Ravenscroft School is a coed independent private school located in Raleigh, North Carolina. The school enrolls students between Pre-Kindergarten and 12th grade, and serves 1,254 students. The school has three divisions: Lower School, Middle School and Upper School.

== History ==

Ravenscroft is named for John Stark Ravenscroft, the first Episcopal bishop of North Carolina and first rector of Christ Episcopal Church in Raleigh, North Carolina. The idea of a parish school for Christ Episcopal Church was born when Josiah Ogden Watson bequeathed $5,000 to the church to employ a teacher for a new parish school in 1852. His silent bequest became known in 1862, and the church began the process of opening a new school – Ravenscroft School.
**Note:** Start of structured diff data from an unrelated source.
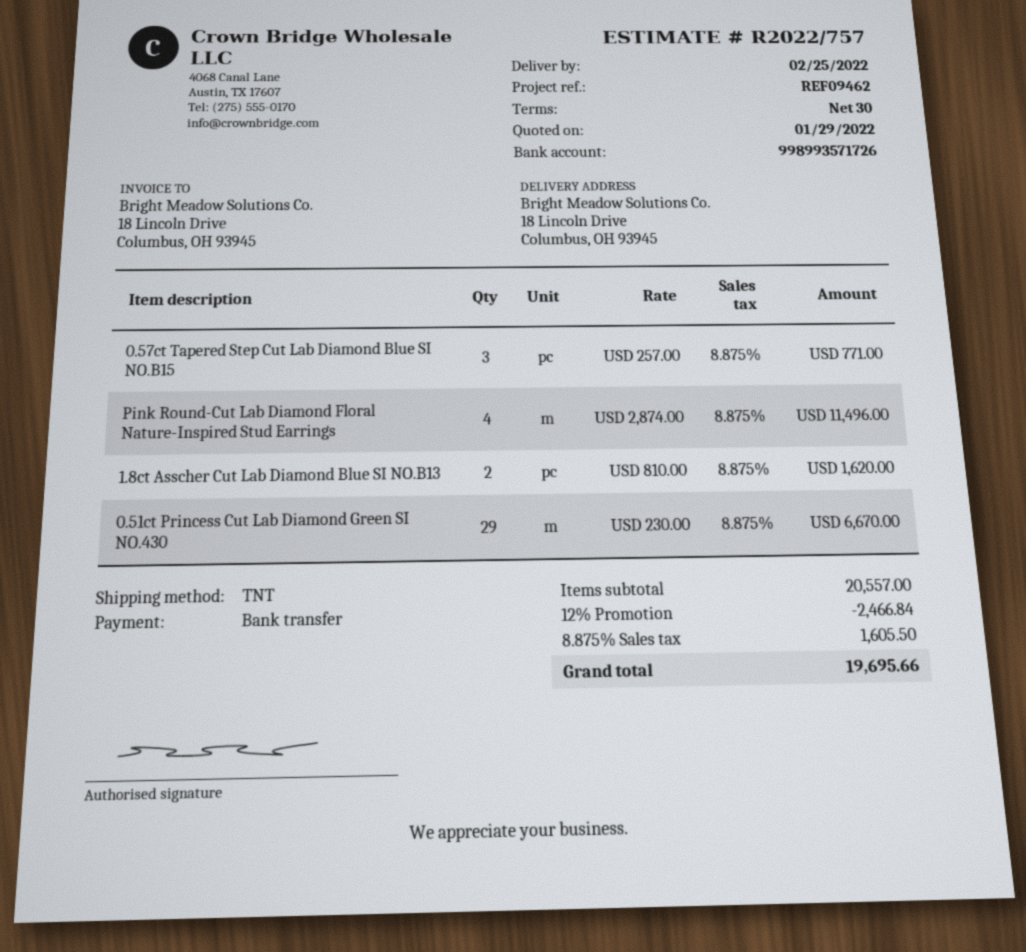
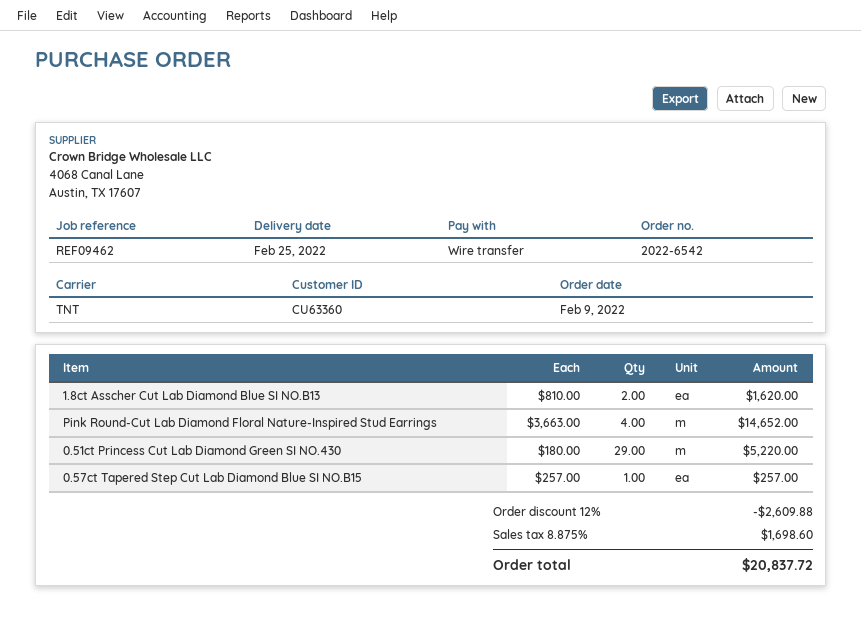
0.57ct Tapered Step Cut Lab Diamond Blue SI NO.B15: 3 x 257.00 = 771.00 -> 1 x 257.00 = 257.00
Pink Round-Cut Lab Diamond Floral Nature-Inspired Stud Earrings: 4 x 2874.00 = 11496.00 -> 4 x 3663.00 = 14652.00
0.51ct Princess Cut Lab Diamond Green SI NO.430: 29 x 230.00 = 6670.00 -> 29 x 180.00 = 5220.00
discount: 12% = 2466.84 -> 12% = 2609.88
tax: 8.875% = 1605.50 -> 8.875% = 1698.60
total: 19695.66 -> 20837.72

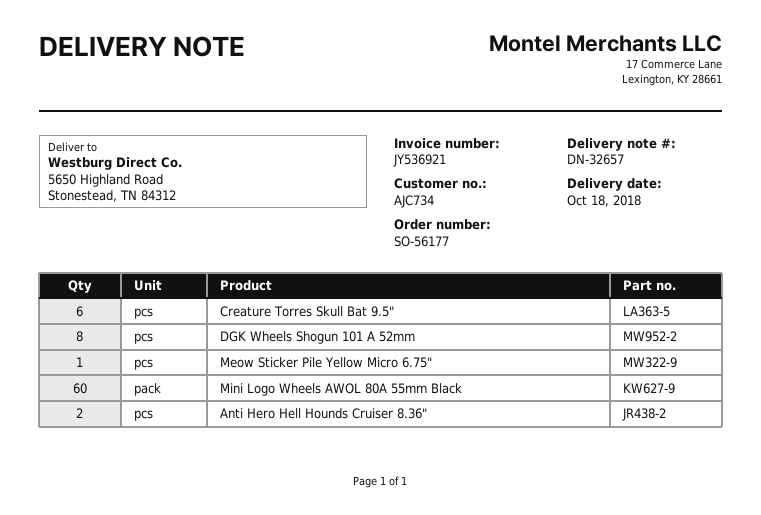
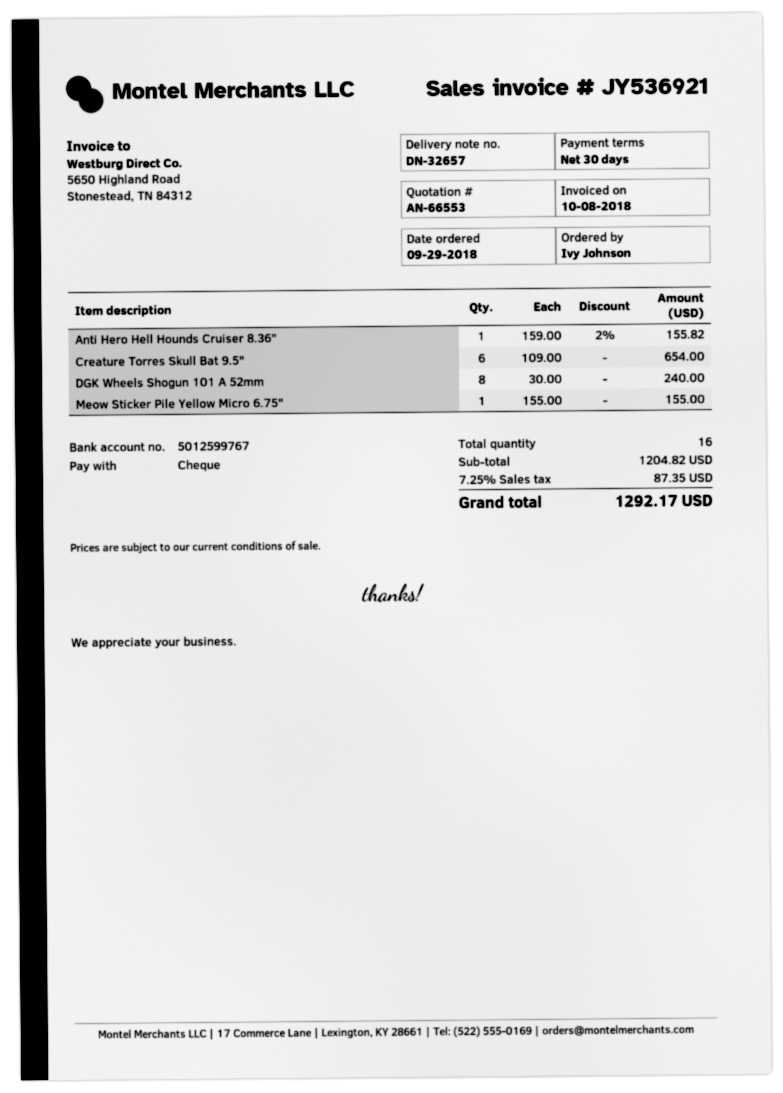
Mini Logo Wheels AWOL 80A 55mm Black: 60 -> none
Anti Hero Hell Hounds Cruiser 8.36": 2 -> 1

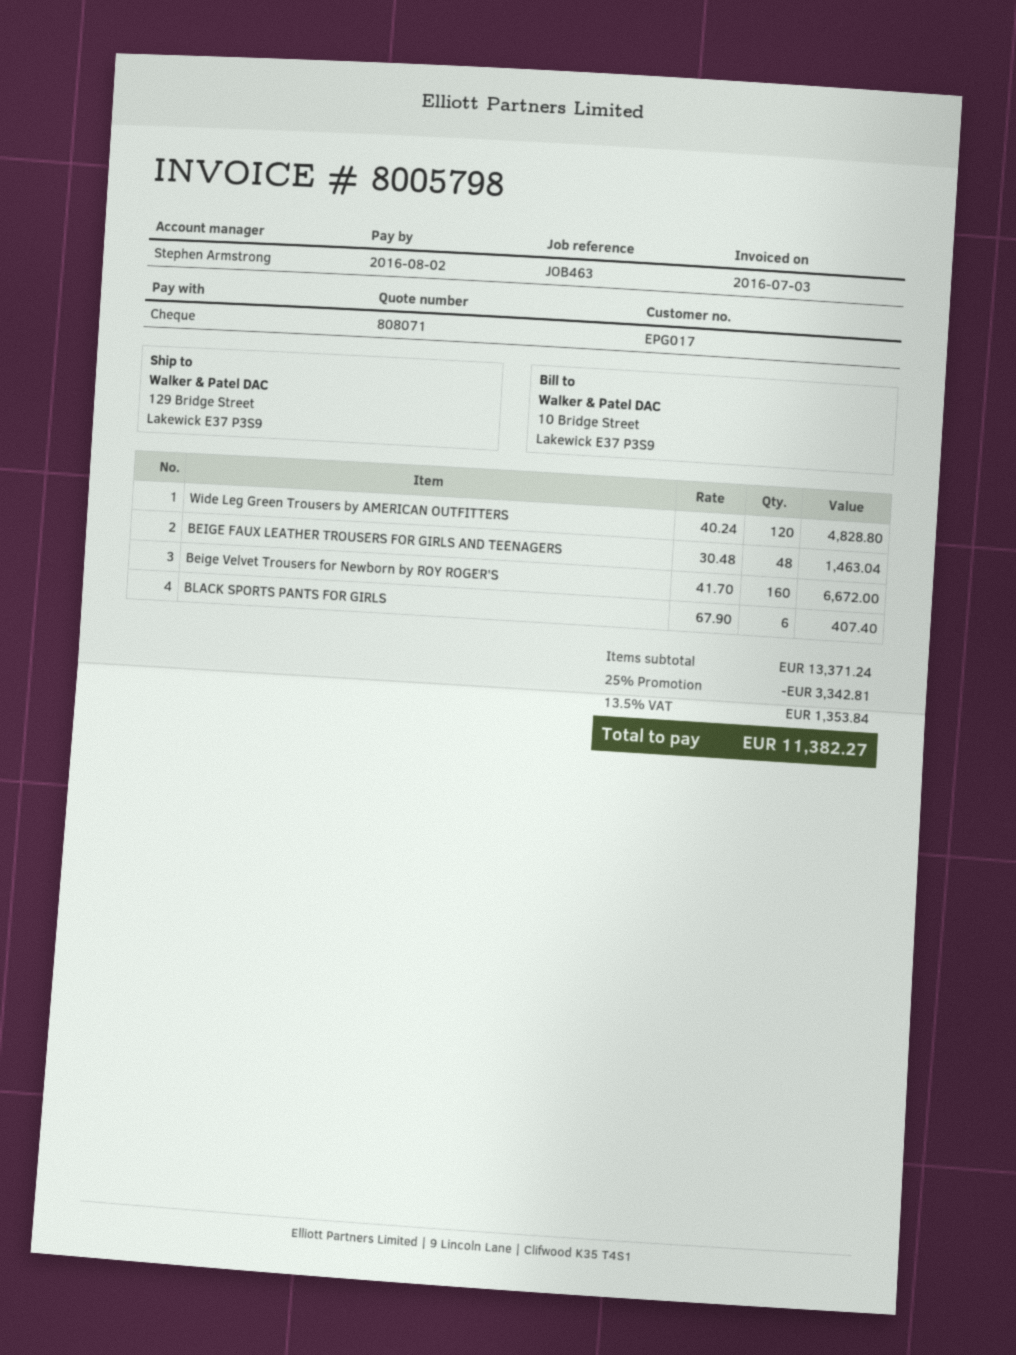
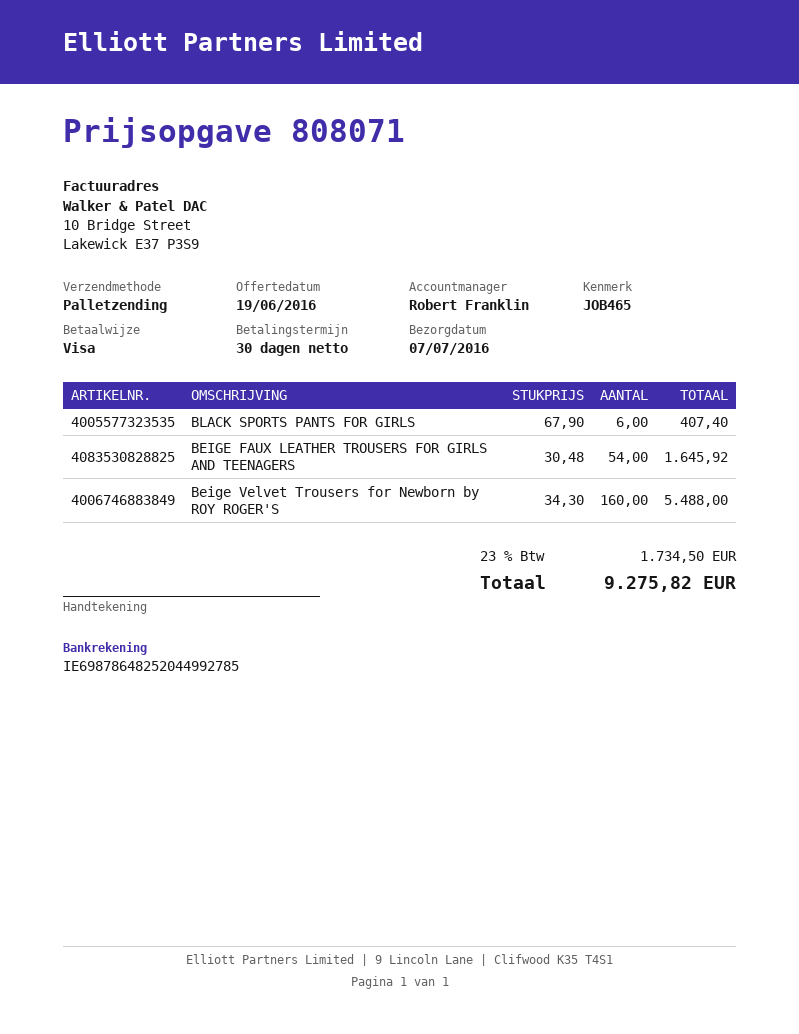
reference: JOB463 -> JOB465
sales rep: Stephen Armstrong -> Robert Franklin
payment method: cheque -> Visa
Wide Leg Green Trousers by AMERICAN OUTFITTERS: 120 x 40.24 = 4828.80 -> none
BEIGE FAUX LEATHER TROUSERS FOR GIRLS AND TEENAGERS: 48 x 30.48 = 1463.04 -> 54 x 30.48 = 1645.92
Beige Velvet Trousers for Newborn by ROY ROGER'S: 160 x 41.70 = 6672.00 -> 160 x 34.30 = 5488.00
discount: 25% = 3342.81 -> none
tax: 13.5% = 1353.84 -> 23% = 1734.50
total: 11382.27 -> 9275.82

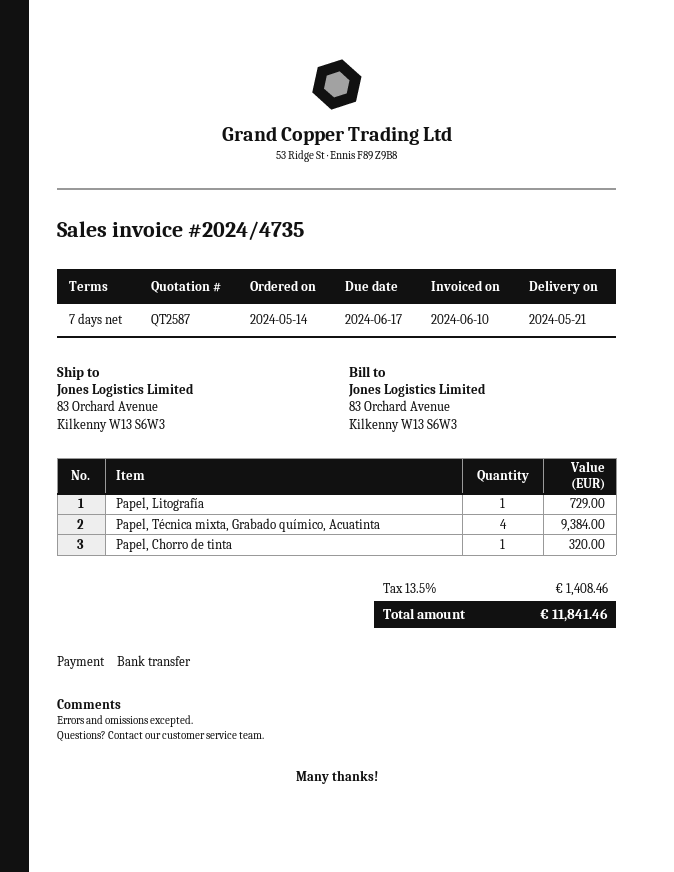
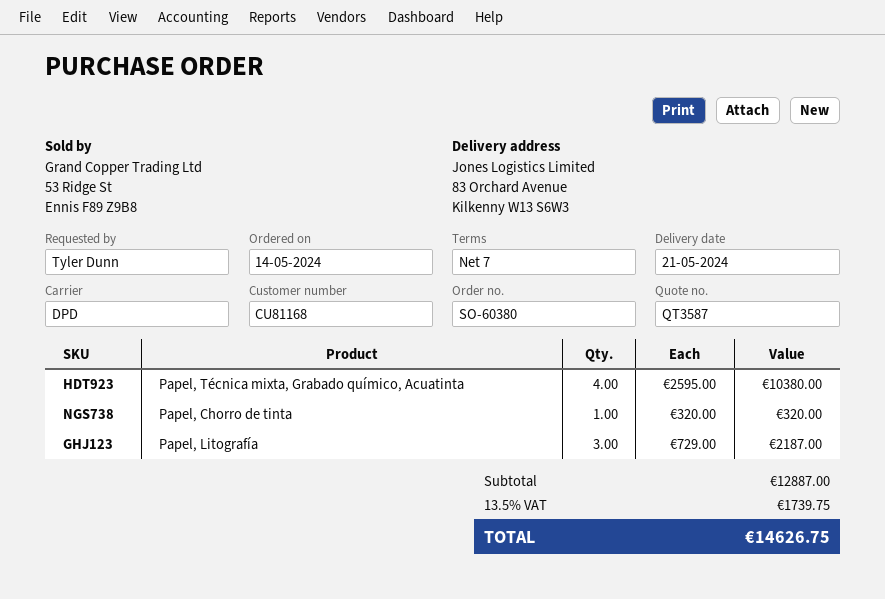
quote number: QT2587 -> QT3587
Papel, Litografía: 1 for 729.00 -> 3 for 2187.00
Papel, Técnica mixta, Grabado químico, Acuatinta: 4 for 9384.00 -> 4 for 10380.00
tax: 13.5% = 1408.46 -> 13.5% = 1739.75
total: 11841.46 -> 14626.75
Founded in 1862, Ravenscroft continued under the auspices of Christ Episcopal Church until 1966 when it became non-sectarian. Housed in locations such as Raleigh's Christ Church, St. Saviour's Chapel and on Tucker Street, Ravenscroft moved to its current location in 1969 with plans to expand to include a high school. At the same time, in 1969, Ravenscroft graduated the last 8th grade class from the Tucker Street. In 1971, the dedication of the Middle School and Upper School took place and, in 1973, Ravenscroft School graduated its first class of seniors.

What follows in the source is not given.